- Born: James Joseph Knobeloch March 18, 1950 (age 76) Belleville, Illinois, U.S.
- Education: Southern Illinois University Ohio State University
- Occupation: Actor
- Spouse: Beth Sullivan (divorced)
- Children: 2

= Jim Knobeloch =

American-Australian actor

James Joseph Knobeloch (born March 18, 1950) is an American actor. He is best known for his role as Jake Slicker on the television series Dr. Quinn, Medicine Woman (1993–98). Since 2001, Knobeloch has lived and worked in Australia.

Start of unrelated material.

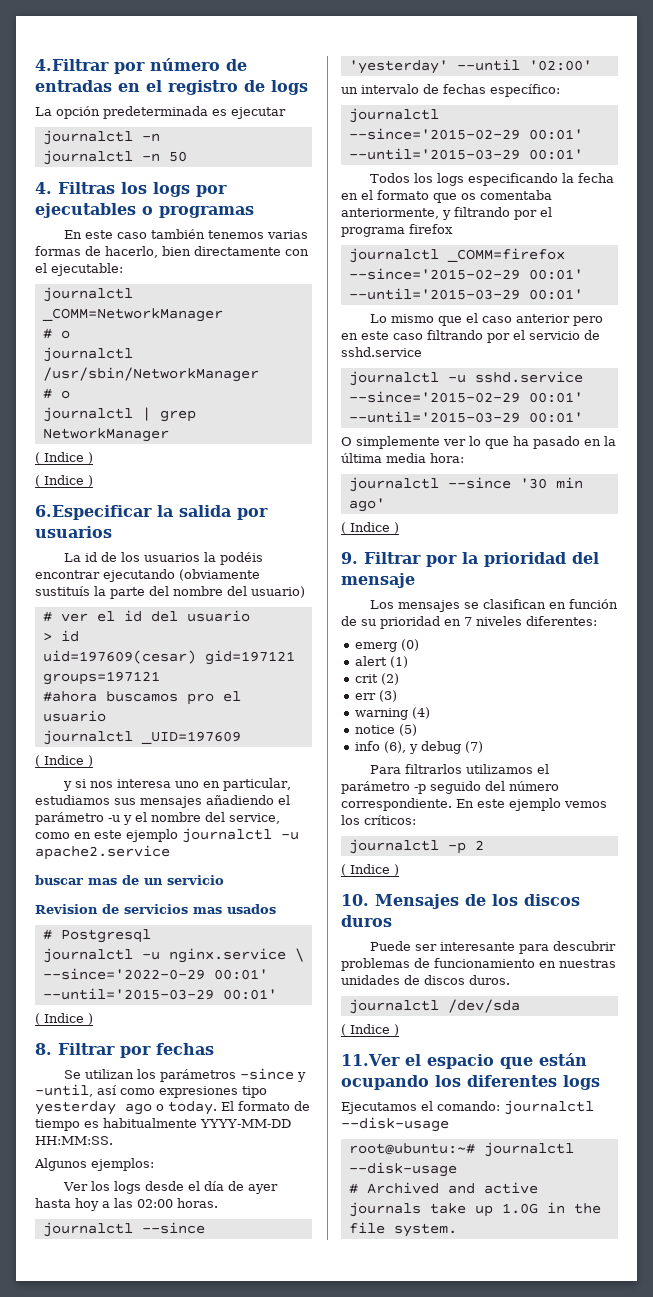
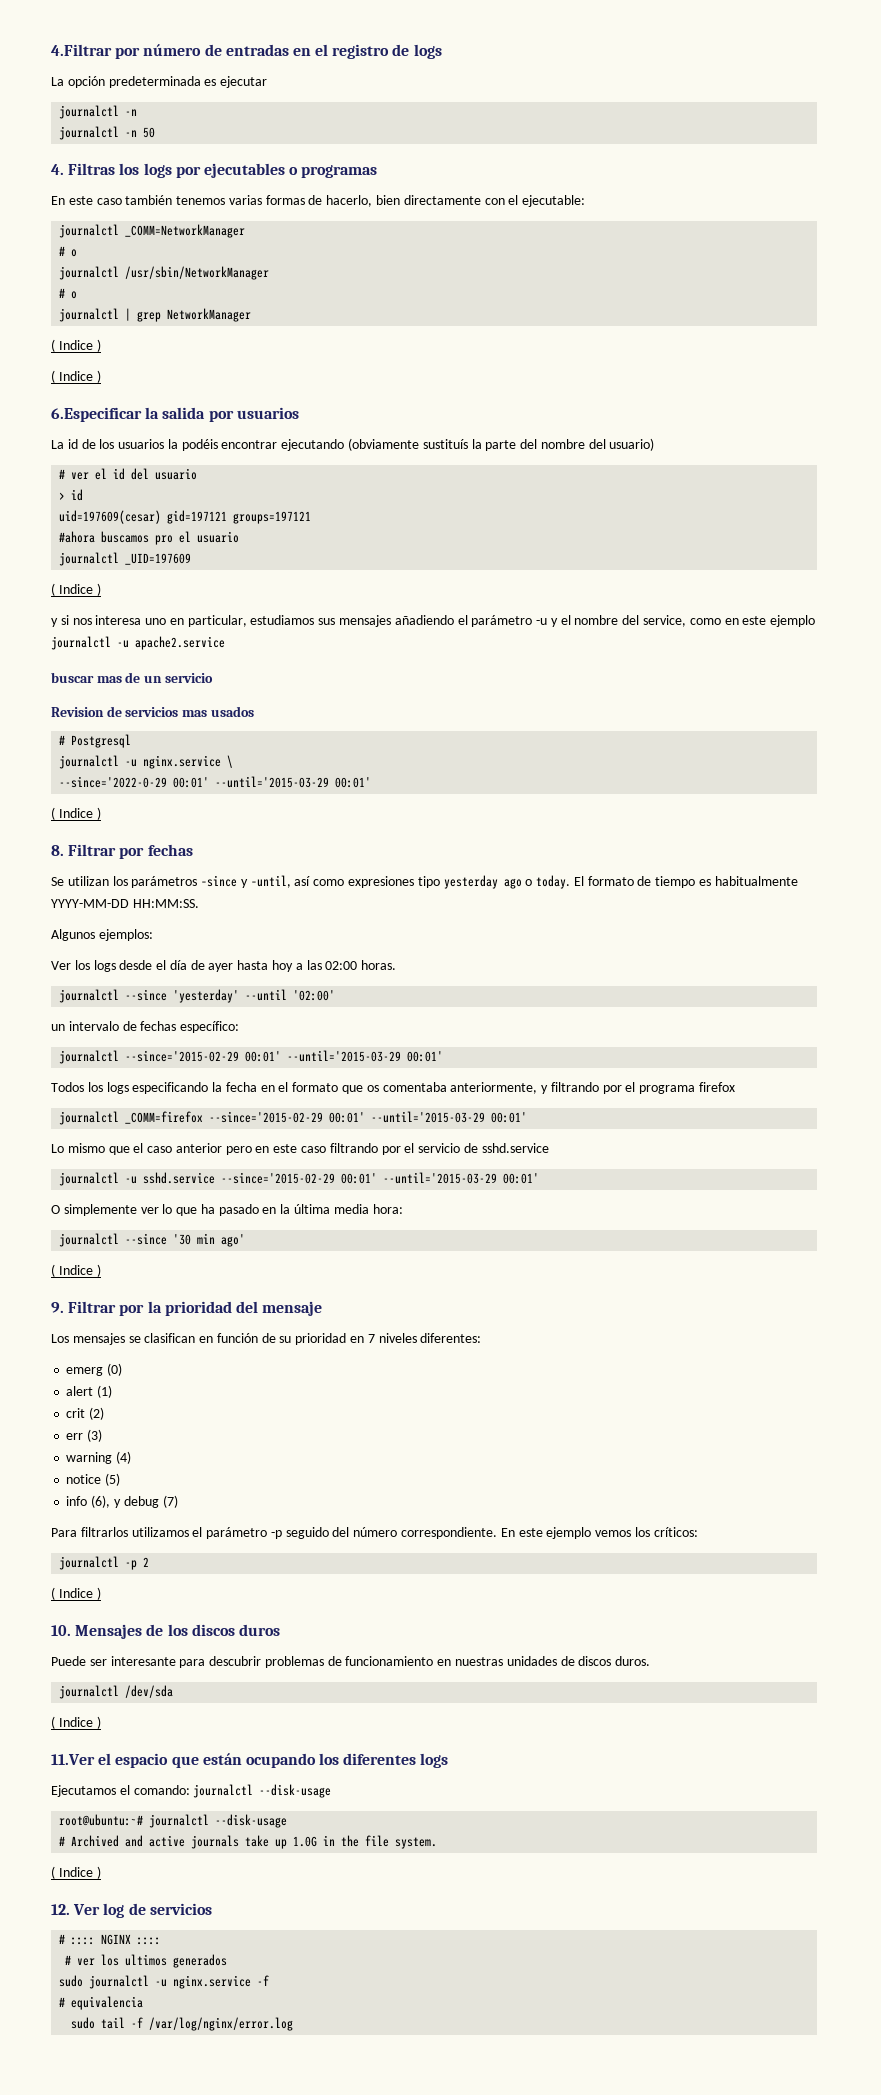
(457, 1230) none -> [51,1866,101,1879] [51,1903,212,1918] [59,1934,162,1945] [65,1954,228,1968] [59,1975,270,1989] [59,1996,144,2010] [71,2017,294,2031] // ( Indice ) // 12. Ver log de servicios // # :::: NGINX :::: // # ver los ultimos generados // sudo journalctl -u nginx.service -f // # equivalencia // sudo tail -f /var/log/nginx/error.log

==Early life and education==
Knobeloch was born in Belleville, Illinois, US. He graduated from Southern Illinois University, earning Bachelors degrees in theater and art, and earned a Masters of Fine Art at Ohio State University.

==Career==
Knobeloch appeared in several off-Broadway plays, and starred in a touring production of Jesus Christ Superstar. Between 1978 and 1979 he was an actor for “Albee Directs Albee”, a touring series of Edward Albee plays directed by the playwright himself. Knobeloch also co-founded the Mirror Repertory Company, now The Mirror Theater Ltd.

He made his film debut in Michael Cimino’s Western epic Heaven's Gate. He played a recurring guest spot as District Attorney Duncan Watts on the television legal drama The Trials of Rosie O'Neill.

In 1993, he was cast as Jake Slicker on the show Dr. Quinn, Medicine Woman (replacing Colm Meaney from the pilot), and became a principal member of the show for all six seasons.

Since taking up residency in Australia in 2001, he has appeared in a number of Australian films and television series.

He appeared as a studio executive in Peter Jackson’s King Kong, and in 2012 he starred as Dr. Belfort in Predestination He later appeared in the Adult Swim series Smiling Friends.

Knobeloch has appeared in a number of Australian television series including The Saddle Club, Angry Boys and Australia on Trial, a three-part ABC Television series featuring re-enactments of historical events. The episode of Australia on Trial in which Knobeloch appeared centred on the Myall Creek massacre, where he played magistrate Robert Scott. Knobeloch appears as Texan Jim in The BBQ. He plays the role of an American father on the Australian television comedy series Superwog.

==Personal life==
Knobeloch was formerly married to Beth Sullivan, an American film and television writer and producer, best known as the creator of the long-running CBS series Dr. Quinn, Medicine Woman, in which Knobeloch appeared. They have two children.

Knobeloch has been a permanent resident of Australia since 2001.